*** Opening Available data ***
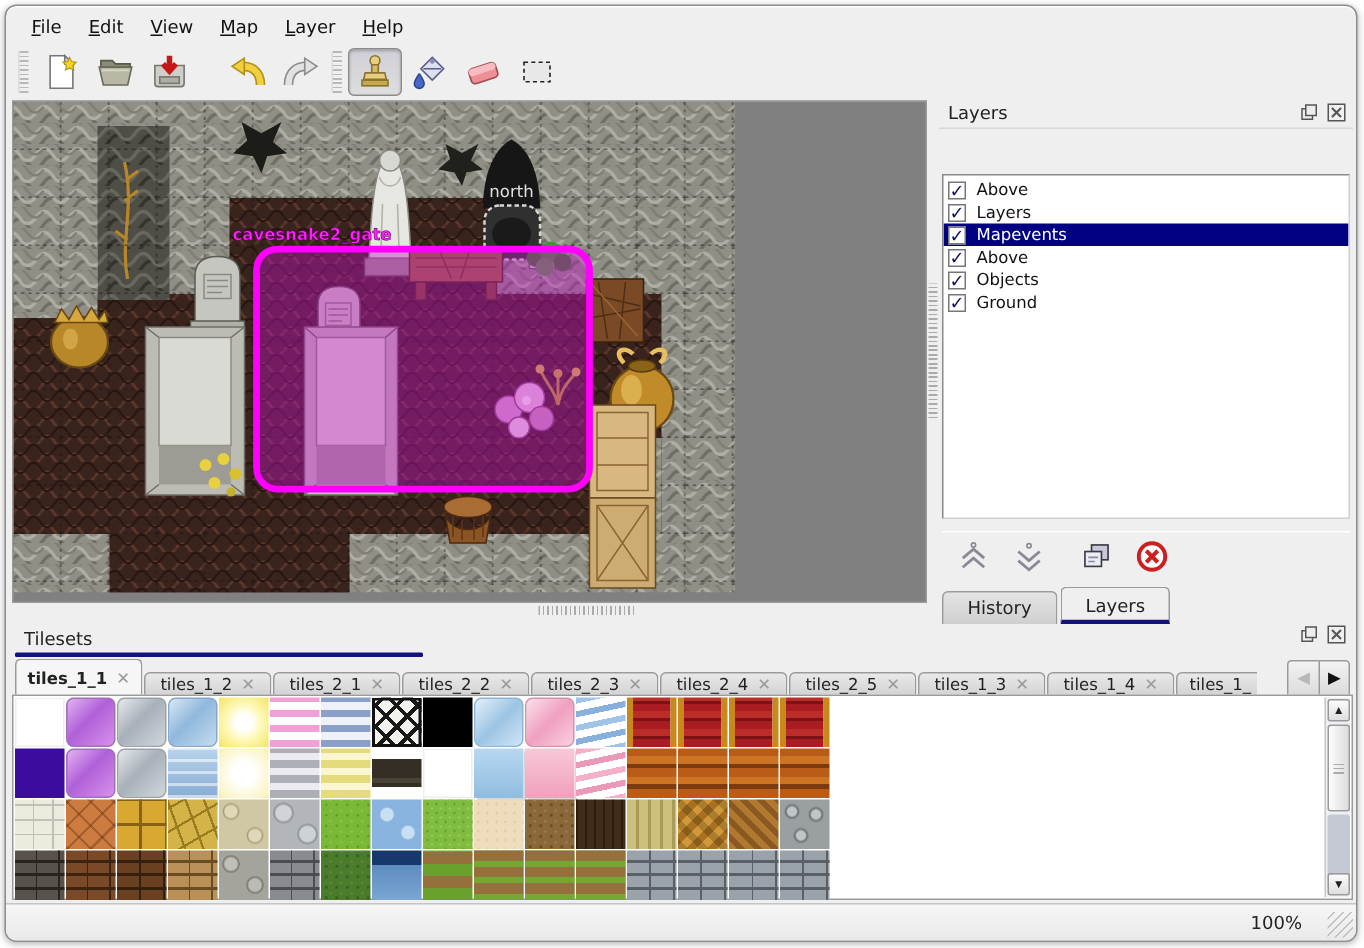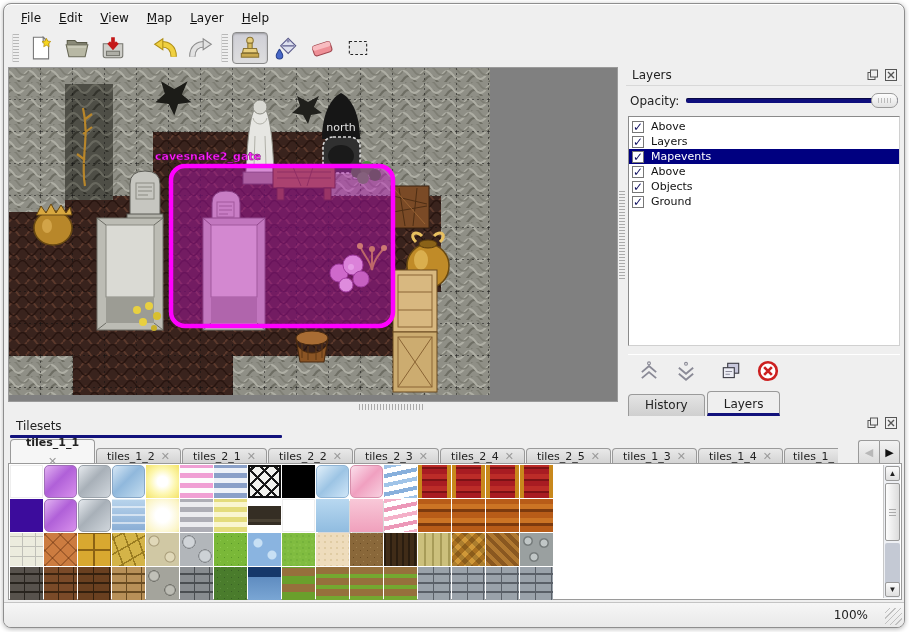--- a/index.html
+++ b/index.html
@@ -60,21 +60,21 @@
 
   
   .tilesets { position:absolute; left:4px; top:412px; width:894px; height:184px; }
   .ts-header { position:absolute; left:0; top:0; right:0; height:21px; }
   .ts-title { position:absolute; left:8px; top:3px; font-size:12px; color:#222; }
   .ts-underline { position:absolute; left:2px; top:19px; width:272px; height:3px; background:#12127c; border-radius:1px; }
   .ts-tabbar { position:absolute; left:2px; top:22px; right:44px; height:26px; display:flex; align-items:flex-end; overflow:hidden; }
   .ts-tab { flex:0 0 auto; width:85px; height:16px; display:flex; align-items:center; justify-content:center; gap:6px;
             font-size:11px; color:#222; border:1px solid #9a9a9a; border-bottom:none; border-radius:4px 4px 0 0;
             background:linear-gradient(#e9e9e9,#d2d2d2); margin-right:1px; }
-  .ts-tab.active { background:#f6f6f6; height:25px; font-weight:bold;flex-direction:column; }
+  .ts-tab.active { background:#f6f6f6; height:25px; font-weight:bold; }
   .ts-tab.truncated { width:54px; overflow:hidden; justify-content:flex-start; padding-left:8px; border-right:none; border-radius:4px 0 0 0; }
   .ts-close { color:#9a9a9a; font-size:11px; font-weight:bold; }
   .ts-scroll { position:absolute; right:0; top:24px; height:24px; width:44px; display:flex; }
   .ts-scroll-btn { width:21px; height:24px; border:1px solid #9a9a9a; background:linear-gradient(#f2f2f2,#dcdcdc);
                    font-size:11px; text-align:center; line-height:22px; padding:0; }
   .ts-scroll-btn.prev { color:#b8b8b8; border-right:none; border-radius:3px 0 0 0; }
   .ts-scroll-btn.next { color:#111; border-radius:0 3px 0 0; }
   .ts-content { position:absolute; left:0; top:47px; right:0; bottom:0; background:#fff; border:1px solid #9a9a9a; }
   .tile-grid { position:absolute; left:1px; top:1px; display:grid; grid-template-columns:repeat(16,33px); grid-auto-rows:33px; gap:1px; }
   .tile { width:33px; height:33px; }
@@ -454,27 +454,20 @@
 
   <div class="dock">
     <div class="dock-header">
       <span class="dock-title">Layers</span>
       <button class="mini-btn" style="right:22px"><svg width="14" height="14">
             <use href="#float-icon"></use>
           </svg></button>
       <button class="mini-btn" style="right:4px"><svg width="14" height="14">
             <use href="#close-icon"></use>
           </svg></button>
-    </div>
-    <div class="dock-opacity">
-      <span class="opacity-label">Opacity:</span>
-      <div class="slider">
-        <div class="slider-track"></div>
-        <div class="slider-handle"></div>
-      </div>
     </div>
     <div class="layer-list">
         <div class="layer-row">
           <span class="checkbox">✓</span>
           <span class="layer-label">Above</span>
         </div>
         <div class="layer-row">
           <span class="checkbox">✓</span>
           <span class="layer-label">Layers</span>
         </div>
*** Closing Available data ***
*** Opening Available data ***
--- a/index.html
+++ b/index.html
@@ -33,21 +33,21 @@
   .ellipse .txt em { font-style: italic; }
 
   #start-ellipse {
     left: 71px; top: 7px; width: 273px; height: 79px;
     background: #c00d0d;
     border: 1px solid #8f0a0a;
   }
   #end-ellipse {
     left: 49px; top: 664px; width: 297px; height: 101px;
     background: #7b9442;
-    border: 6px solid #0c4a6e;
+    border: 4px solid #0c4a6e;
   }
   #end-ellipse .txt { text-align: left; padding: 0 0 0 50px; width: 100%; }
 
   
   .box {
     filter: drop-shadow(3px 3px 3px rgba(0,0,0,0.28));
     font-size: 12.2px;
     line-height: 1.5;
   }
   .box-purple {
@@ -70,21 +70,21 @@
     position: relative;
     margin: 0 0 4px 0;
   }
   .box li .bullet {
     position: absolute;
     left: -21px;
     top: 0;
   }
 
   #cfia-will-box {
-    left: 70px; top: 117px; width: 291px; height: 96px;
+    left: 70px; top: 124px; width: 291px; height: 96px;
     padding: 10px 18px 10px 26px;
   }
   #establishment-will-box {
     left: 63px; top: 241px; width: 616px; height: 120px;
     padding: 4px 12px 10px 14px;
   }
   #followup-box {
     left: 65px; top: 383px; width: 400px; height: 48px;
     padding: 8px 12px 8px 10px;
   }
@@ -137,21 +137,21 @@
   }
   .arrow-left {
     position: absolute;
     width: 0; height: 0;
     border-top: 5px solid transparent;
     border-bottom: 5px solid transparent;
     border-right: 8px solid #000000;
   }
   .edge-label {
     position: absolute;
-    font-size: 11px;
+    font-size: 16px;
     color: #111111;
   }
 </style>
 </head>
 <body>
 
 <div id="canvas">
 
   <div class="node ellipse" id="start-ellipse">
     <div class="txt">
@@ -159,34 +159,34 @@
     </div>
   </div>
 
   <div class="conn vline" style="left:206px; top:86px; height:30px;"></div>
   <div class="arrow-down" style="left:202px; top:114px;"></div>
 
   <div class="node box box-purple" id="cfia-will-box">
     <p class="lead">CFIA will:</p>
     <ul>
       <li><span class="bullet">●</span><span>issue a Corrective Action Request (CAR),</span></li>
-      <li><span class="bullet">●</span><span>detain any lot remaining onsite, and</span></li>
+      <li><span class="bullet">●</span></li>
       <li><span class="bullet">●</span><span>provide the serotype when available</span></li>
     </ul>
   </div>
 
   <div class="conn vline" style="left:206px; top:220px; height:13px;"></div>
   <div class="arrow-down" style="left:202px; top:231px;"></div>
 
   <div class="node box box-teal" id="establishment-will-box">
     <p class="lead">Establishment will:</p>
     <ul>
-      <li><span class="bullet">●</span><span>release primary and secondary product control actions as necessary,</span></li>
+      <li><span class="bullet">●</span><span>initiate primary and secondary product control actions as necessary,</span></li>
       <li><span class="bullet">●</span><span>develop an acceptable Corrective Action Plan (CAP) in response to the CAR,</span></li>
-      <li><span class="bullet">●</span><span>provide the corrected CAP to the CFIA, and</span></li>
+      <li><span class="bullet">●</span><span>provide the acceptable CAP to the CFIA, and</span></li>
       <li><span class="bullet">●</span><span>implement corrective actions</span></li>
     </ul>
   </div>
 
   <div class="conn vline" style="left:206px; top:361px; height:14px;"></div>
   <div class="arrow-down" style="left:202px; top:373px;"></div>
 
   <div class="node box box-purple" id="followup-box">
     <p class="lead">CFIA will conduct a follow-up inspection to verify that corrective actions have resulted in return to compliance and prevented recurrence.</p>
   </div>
*** Closing Available data ***
Work to be completed:
All lines in the entries above that hold the word "icon" need to be copied.

Solved exercise:
             <use href="#float-icon"></use>
             <use href="#close-icon"></use>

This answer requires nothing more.